In this regard, while one should do proper diligence on the security of any cloud service, you should also just assume it might be hacked, or that your computer might be hacked, and be sure you take other precautions, e.g. to protect against ransomware, you must have multiple, versioned, OFF LINE backups. To protect against theft (e.g. if you have a very private, or very valuable-for-reuse photo), consider doing your own encryption on your own computer, so anyone stealing it cannot make use of it (do NOT depend on encryption after it gets to the cloud, as that implies the cloud provider has the keys).
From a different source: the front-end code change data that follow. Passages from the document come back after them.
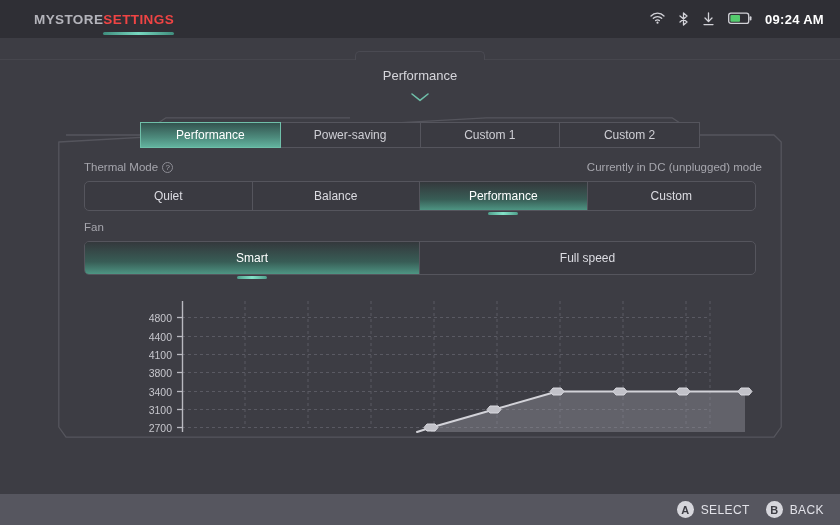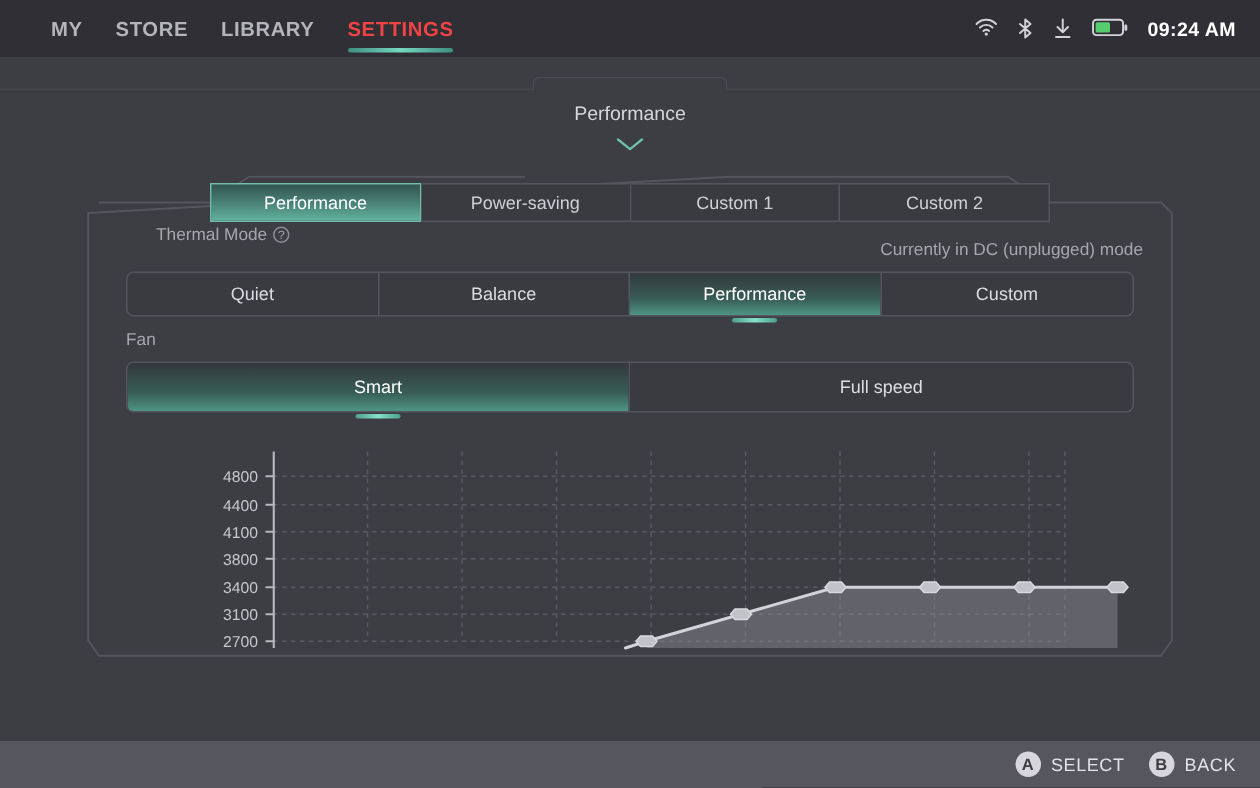--- a/index.html
+++ b/index.html
@@ -10,21 +10,21 @@
     overflow: hidden;
   }
   #root { position: relative; width: 840px; height: 525px; background: #3d3d44; }
 
   
   .topbar {
     position: absolute; left: 0; top: 0; width: 840px; height: 38px;
     background: #2f2f35;
     display: flex; align-items: center;
   }
-  .nav { display: flex; align-items: center; gap: 22px; margin-left: 34px; height: 38px; }
+  .nav { display: flex; align-items: center; margin-left: 34px; height: 38px; }
   .nav-item {
     position: relative; color: #b4b4bb; font-size: 13.5px; font-weight: bold;
     letter-spacing: .4px; height: 38px; display: flex; align-items: center;
   }
   .nav-item.active { color: #ef4444; }
   .nav-underline {
     position: absolute; left: 0; right: 0; bottom: 3px; height: 3px;
     background: linear-gradient(90deg, #3f8d7d, #77d8c0, #3f8d7d);
     border-radius: 2px;
   }
@@ -142,23 +142,20 @@
 
 <div id="root">
 
   <div class="topbar">
     <div class="nav">
       <div class="nav-item">
         <span>MY</span>
       </div>
       <div class="nav-item">
         <span>STORE</span>
-      </div>
-      <div class="nav-item">
-        <span>LIBRARY</span>
       </div>
       <div class="nav-item active">
         <span>SETTINGS</span>
         <span class="nav-underline"></span>
       </div>
     </div>
 
     <div class="status">
       <span>
         <svg width="15" height="12" viewBox="0 0 15 12">
@@ -219,21 +216,21 @@
 
   <div class="panel">
 
     <svg class="panel-border" width="728" height="327" viewBox="0 0 728 327">
       <path d="M10 18 L84 18 L110 0.8 L294 0.8 M430 0.8 L616 0.8 L642 18 L718 18
                L725.2 25 L725.2 310 L718 320.2 L10 320.2 L2.8 310 L2.8 25 Z" stroke="#55555d" stroke-width="1.3" fill="none" stroke-linejoin="round"></path>
     </svg>
 
     <div class="panel-inner">
 
-      <div class="row-label" style="left:28px; top:34px;margin-left:20px;">
+      <div class="row-label" style="left:28px; top:44px;">
         <span>Thermal Mode</span><span class="help-icon">?</span>
       </div>
       <div class="row-note" style="top:44px;margin-left:48px;">Currently in DC (unplugged) mode</div>
 
       <div class="segbar thermal">
         <div class="seg">
           <span>Quiet</span>
         </div>
         <div class="seg">
           <span>Balance</span>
There is another danger as well, and that is that services like Adobe might or might not take adequate care in moving the files around. You might trust your originals to such a vendor only to find that through simple mistake, not malicious intent, the files become corrupt. Having good backups for this is the primary protection, but one also needs some way to NOTICE such problems. The DNG checksum checks are good in Lightroom, though do not apply to other files. Google "Bit rot" if curious. Personally I think people should put more pressure on Adobe to address file integrity checks end-to-end (even starting with card ingestion), but that's another discussion.
Sorry -- long answer, but my recommendation is to assume you will one day get hacked (whether your PC or the cloud) and make sure you have protections to mitigate it. Trying to decide if one very secure service, like Adobe, is more or less secure to say Dropbox or Google is an exercise in frustration -- they are all "secure" and they can all be backed.